What is needed: The expected output is the full set of entries, printed exactly, without pictures.

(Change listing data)
::::

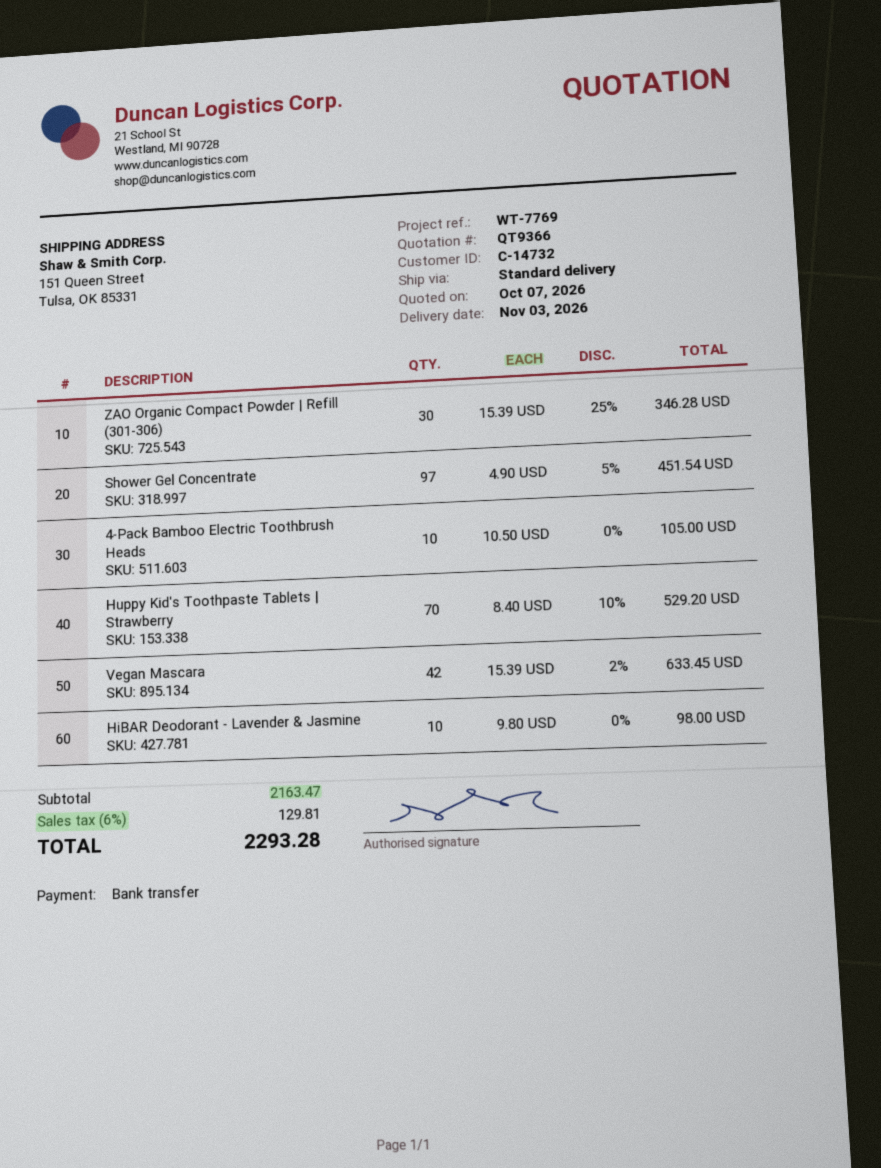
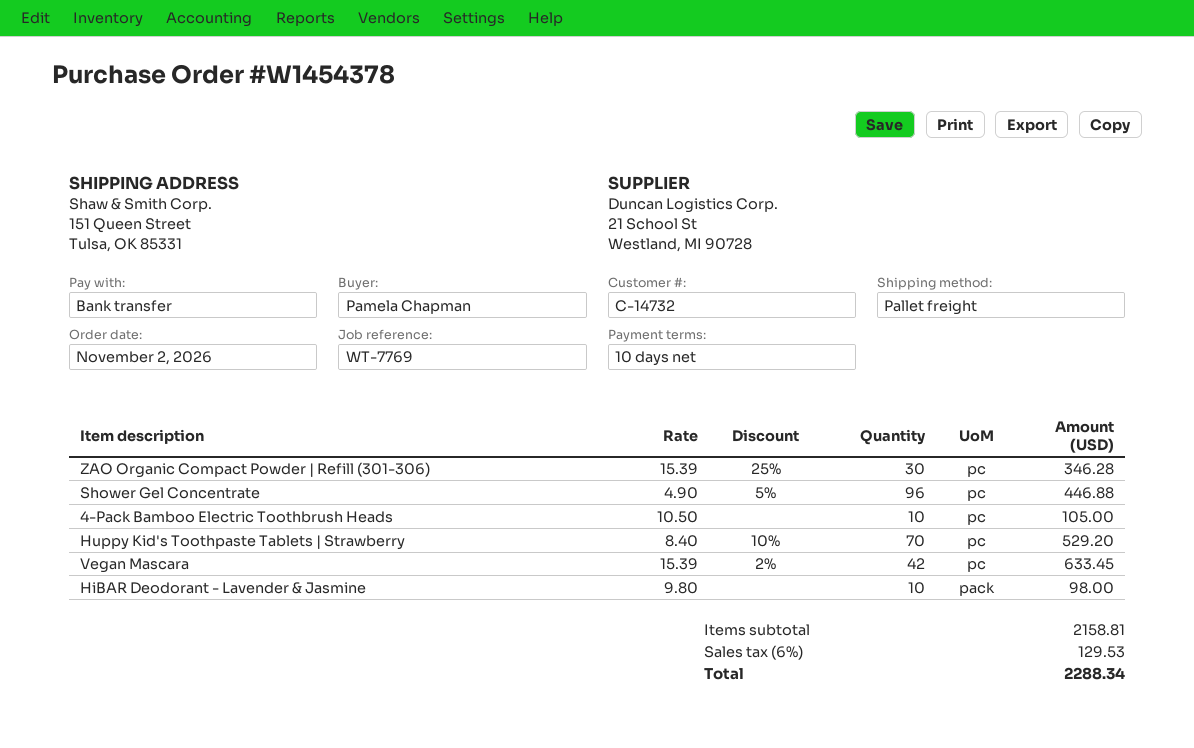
shipping method: standard -> pallet freight
Shower Gel Concentrate: 97 x 4.90 - 5% = 451.54 -> 96 x 4.90 - 5% = 446.88
subtotal: 2163.47 -> 2158.81
tax: 6% = 129.81 -> 6% = 129.53
total: 2293.28 -> 2288.34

::::

Completed task:
shipping method: standard -> pallet freight
Shower Gel Concentrate: 97 x 4.90 - 5% = 451.54 -> 96 x 4.90 - 5% = 446.88
subtotal: 2163.47 -> 2158.81
tax: 6% = 129.81 -> 6% = 129.53
total: 2293.28 -> 2288.34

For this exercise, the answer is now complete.